Even absent grounds for abstention, however, a federal district court has broad discretion in deciding whether to issue a stay under Landis v. North American Co., 299 U.S. 248, 254 (1936). See Lockyer v. Mirant Corp., 398 F.3d 1098, 1110 (9th Cir. 2005). "A trial court may, with propriety, find it is efficient for its own docket and the fairest course for the parties to enter a stay of an action before it, pending resolution of independent proceedings which bear upon the case." Leyva v. Certified Grocers of Cal., Ltd., 593 F.2d 857, 863 (9th Cir. 1979). "Where it is proposed that a pending proceeding be stayed, the competing interests which will be affected by the granting or refusal to grant a stay must be weighed." CMAX, Inc. v. Hall, 300 F.2d 265, 268 (9th Cir.1962). Those competing interests are "the possible damage which may result from the granting of a stay, the hardship or inequity which a party may suffer in being required to go forward, and the orderly course of justice." Lockyer, 398 F.3d at 1110 (internal citations omitted). The orderly course of justice is "measured in terms of simplifying or complicating of issues, proof, and questions of law which could be expected to result from a stay." Id. Here, a stay affords the BancInsure Receiver an opportunity to request (as it did in two other actions) that the Oklahoma court lift the injunction with respect to these coverage issues, whether defended by WIGA or BancInsure, so that it is clear in which forum the issues will be resolved. Alternatively, the stay could allow the Oklahoma court to resolve the issues against BancInsure, at which point this Court could proceed to analyze the extent to which WIGA remains liable.

A stay of the action against both BancInsure and WIGA appears to conform to the Washington Supreme Court's holding in Grice requiring either dismissal or stay in response to insolvency injunctions in reciprocal states.

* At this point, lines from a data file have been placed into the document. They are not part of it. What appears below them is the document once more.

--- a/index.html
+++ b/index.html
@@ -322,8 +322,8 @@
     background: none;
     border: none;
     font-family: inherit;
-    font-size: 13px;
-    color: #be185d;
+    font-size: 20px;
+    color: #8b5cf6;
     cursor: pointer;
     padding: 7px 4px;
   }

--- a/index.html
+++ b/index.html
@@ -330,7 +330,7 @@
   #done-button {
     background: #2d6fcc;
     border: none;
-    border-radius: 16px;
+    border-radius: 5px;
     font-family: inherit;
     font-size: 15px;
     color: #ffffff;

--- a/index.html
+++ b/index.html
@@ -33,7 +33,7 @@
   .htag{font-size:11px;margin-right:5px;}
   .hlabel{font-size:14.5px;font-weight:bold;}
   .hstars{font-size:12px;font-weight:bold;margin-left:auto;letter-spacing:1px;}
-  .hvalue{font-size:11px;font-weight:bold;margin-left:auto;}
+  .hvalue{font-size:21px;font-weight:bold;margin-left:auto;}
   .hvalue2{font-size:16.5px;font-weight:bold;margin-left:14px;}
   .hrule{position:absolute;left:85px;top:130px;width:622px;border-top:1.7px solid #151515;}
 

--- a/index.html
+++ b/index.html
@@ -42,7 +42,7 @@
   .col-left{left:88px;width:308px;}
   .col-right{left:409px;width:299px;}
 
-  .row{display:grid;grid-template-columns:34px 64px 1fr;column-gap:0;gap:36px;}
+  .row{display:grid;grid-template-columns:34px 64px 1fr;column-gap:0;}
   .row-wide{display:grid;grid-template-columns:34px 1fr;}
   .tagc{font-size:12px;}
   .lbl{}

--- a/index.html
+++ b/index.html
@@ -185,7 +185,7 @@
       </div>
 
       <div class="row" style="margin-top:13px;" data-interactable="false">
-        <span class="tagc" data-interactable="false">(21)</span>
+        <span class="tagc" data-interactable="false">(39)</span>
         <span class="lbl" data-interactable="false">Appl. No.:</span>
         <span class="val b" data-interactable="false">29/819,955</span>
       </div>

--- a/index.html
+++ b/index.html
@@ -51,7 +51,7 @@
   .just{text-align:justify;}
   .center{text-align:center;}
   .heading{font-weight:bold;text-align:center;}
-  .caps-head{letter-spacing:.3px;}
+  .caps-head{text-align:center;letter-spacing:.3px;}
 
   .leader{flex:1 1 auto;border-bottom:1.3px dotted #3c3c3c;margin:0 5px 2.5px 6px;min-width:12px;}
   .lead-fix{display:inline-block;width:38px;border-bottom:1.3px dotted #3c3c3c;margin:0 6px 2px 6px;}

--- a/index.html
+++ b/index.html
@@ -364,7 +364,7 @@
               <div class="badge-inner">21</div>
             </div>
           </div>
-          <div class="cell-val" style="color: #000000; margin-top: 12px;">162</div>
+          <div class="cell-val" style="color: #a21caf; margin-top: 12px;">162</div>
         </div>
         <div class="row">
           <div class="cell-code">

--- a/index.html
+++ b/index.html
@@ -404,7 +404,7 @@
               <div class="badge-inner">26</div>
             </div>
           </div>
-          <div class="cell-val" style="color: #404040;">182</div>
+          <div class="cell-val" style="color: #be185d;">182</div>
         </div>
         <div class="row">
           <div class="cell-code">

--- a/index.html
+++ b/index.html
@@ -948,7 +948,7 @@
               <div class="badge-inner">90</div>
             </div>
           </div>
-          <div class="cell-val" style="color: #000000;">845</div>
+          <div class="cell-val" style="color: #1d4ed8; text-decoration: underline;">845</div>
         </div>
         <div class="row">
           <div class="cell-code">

It also mirrors recent district court decisions in the 9th Circuit with respect to this same insolvency proceeding. See, e.g., Idaho Trust Bank v. Banclnsure, Inc., No. 1:12-cv-00032-REB, 2014 WL 4064063, *6 (D. Idaho Aug. 15, 2014). And it allows this Court to retain jurisdiction over WIGA, a creature of Washington law conceived to protect Washington policyholders, which may not be subject to the jurisdiction of the Oklahoma court. See 36 Okla. Stat. § 1902(D).

Conclusion

The Court DENIES BancInsure's Motion to dismiss or enjoin but STAYS the case. The Parties are further ORDERED to provide a Joint Status Report six (6) months from this Order and every six months thereafter. The Court CONSIDERS WIGA's Motion moot because it was premised on a contingent event, dismissal, which did not occur.

The clerk is ordered to provide copies of this order to all counsel.